***** Available data

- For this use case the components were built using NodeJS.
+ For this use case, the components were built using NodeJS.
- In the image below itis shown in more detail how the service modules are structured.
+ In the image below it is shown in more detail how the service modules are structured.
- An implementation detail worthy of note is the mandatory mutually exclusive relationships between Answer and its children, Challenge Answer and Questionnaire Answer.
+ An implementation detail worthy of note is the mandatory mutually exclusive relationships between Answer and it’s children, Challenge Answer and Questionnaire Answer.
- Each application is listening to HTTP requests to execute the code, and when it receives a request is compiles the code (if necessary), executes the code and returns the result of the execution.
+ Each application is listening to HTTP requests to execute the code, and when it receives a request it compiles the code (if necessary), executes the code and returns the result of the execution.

**********
***** Available data

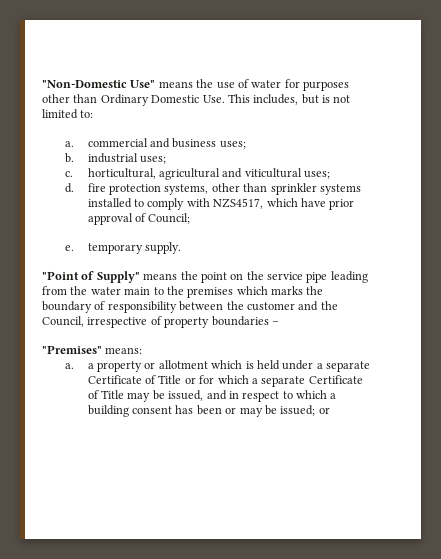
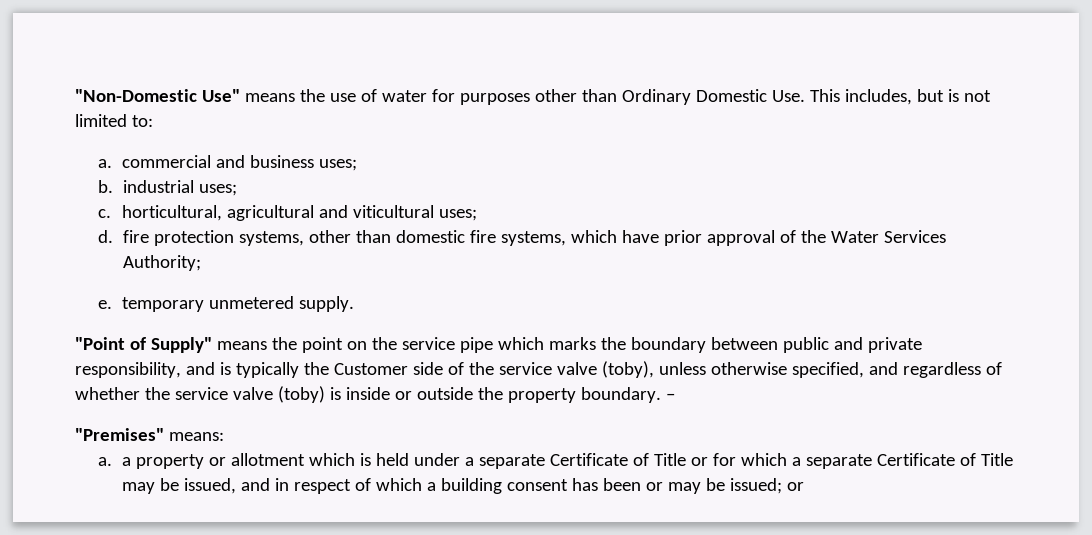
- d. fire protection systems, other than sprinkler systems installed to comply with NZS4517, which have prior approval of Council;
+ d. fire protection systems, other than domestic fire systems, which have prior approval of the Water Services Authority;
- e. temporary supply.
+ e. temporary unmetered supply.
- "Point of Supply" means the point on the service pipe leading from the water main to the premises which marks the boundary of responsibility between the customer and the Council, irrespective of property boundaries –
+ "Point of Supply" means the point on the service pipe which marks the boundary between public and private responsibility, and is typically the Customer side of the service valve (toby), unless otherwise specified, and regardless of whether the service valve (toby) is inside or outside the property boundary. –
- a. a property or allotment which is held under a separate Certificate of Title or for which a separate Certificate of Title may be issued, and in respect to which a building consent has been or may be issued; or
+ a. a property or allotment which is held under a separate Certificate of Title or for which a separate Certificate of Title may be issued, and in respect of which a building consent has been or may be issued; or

**********
***** Available data

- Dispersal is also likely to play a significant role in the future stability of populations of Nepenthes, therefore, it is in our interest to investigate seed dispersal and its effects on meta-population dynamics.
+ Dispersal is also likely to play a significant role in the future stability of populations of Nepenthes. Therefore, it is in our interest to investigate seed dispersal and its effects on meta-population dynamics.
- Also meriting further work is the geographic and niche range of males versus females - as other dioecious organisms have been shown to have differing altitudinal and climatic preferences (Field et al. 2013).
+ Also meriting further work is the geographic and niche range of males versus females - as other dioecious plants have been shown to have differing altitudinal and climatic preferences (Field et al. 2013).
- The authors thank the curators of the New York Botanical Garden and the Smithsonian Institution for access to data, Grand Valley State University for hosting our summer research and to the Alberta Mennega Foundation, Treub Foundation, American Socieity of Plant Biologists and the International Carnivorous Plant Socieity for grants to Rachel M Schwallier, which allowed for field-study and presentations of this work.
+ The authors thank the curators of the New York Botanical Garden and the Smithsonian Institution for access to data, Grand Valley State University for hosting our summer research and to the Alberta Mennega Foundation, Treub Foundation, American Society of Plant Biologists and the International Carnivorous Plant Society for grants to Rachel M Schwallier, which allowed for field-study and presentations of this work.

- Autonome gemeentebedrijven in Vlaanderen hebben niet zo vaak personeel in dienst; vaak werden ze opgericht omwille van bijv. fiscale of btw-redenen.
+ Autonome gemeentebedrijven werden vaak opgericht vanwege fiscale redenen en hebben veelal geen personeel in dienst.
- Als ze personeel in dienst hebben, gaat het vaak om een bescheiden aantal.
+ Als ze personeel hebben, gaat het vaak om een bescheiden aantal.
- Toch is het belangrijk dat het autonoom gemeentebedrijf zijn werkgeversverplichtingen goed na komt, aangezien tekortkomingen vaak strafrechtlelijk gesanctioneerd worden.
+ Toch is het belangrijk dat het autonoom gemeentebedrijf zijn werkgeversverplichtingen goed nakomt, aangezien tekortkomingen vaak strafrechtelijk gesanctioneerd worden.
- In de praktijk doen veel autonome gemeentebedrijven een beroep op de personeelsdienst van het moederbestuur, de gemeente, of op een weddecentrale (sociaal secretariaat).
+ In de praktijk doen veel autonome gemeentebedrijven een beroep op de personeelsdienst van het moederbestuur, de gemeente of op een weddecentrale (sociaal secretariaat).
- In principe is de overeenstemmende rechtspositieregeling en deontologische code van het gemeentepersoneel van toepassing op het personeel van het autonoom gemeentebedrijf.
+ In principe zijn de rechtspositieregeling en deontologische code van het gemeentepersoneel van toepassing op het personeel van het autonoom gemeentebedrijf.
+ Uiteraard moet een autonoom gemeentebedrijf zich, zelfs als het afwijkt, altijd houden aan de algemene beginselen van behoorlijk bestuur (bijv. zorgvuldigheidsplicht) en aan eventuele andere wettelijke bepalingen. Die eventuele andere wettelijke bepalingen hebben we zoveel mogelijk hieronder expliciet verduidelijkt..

**********

What the task requires. Within the listing above, give again exactly every line from the line with "- Als ze personeel" through the line with "- Toch is het", both included, and no other line.

Result.
- Als ze personeel in dienst hebben, gaat het vaak om een bescheiden aantal.
+ Als ze personeel hebben, gaat het vaak om een bescheiden aantal.
- Toch is het belangrijk dat het autonoom gemeentebedrijf zijn werkgeversverplichtingen goed na komt, aangezien tekortkomingen vaak strafrechtlelijk gesanctioneerd worden.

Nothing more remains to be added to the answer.